He lifted his sunglasses and stared at me, as if he was waiting for me to comment on his motor home. I glanced at the black monstrosity. It looked like a tour bus for a rock band, not a mobile home you'd park at a resort for the summer.

“It looks...very nice,” I managed.

“Very nice?” Hackerman repeated. He repositioned his sunglasses. “Ma'am, it's more than very nice. It's about the most stupendous thing on wheels. Here, lemme get my little woman to tell you all about it.”

“Oh, that's—“ I began.

But he didn't let me finish. He turned back toward the big black bus and let loose an ear-splitting whistle. “Rhonda! Get your rear end out here right now!”

Rhonda magically appeared on the steps of the big bus, wearing denim shorts that were two sizes too small for her extra wide hips and a bright yellow tube top that barely contained her boobs. Her dyed black hair was spun up in some elaborate design on top of her head and she, too, was holding a beer can.

She frowned at her husband as she made her way toward us, her wedge flip flops kicking up a spray of gravel as she walked. “What is it? I'm playing Candy Carnival.”

“What?” her husband asked.

“Candy Carnival,” she repeated, as if this was something he should be familiar with. Her face lit up with a satisfied smile. “I finally got to the thirty seventh level on the iPad.”

“Good for you,” he said dismissively. He waved a hand at me and Jake. “These are the folks staying in Delilah's place.”

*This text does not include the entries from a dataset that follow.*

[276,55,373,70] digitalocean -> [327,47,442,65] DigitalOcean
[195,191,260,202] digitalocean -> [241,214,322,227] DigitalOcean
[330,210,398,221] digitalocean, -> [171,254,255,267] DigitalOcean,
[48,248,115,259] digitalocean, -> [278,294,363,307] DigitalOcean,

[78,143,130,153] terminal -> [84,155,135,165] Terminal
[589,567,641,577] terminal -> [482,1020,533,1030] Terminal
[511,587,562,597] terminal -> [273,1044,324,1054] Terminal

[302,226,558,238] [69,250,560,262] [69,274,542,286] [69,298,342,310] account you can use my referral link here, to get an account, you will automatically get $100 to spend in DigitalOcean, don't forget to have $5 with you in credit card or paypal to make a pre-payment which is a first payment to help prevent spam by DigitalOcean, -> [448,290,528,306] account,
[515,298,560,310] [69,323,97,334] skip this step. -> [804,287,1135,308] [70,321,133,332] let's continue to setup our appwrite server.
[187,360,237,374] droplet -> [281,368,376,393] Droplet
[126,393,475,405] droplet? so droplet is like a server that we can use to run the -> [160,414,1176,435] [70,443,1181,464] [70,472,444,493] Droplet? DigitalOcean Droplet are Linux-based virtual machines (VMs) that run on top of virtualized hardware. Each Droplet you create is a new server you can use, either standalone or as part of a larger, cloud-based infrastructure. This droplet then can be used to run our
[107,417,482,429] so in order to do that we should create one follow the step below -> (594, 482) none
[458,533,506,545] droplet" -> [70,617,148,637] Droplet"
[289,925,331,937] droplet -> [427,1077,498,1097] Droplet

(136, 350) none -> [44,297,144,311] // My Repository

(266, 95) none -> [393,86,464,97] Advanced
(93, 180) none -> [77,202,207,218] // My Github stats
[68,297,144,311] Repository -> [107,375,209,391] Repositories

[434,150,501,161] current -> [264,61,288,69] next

She gave me the once over, as if she was inspecting a dress on a clearance rack, looking for flaws and imperfections. She turned to Jake and suddenly stood straighter, thrusting her boobs in his direction.

She patted her hair and smiled. “Well, aren't we lucky?”

“Yeah, yeah, yeah,” Wayne said. “Tell 'em how awesome the black beauty is. I was trying to explain how it's one of a kind and there's not another one like it anywhere in the world and that it's the best damn thing around.”

“Oh yeah,” Rhonda said, nodding. “It's a beauty.” Then she smiled at Jake. “The beds are...amazing.”

Wayne seemed oblivious to his wife's flirting.

I, however, was not.

“Yeah, our bed is amazing, too,” I told her.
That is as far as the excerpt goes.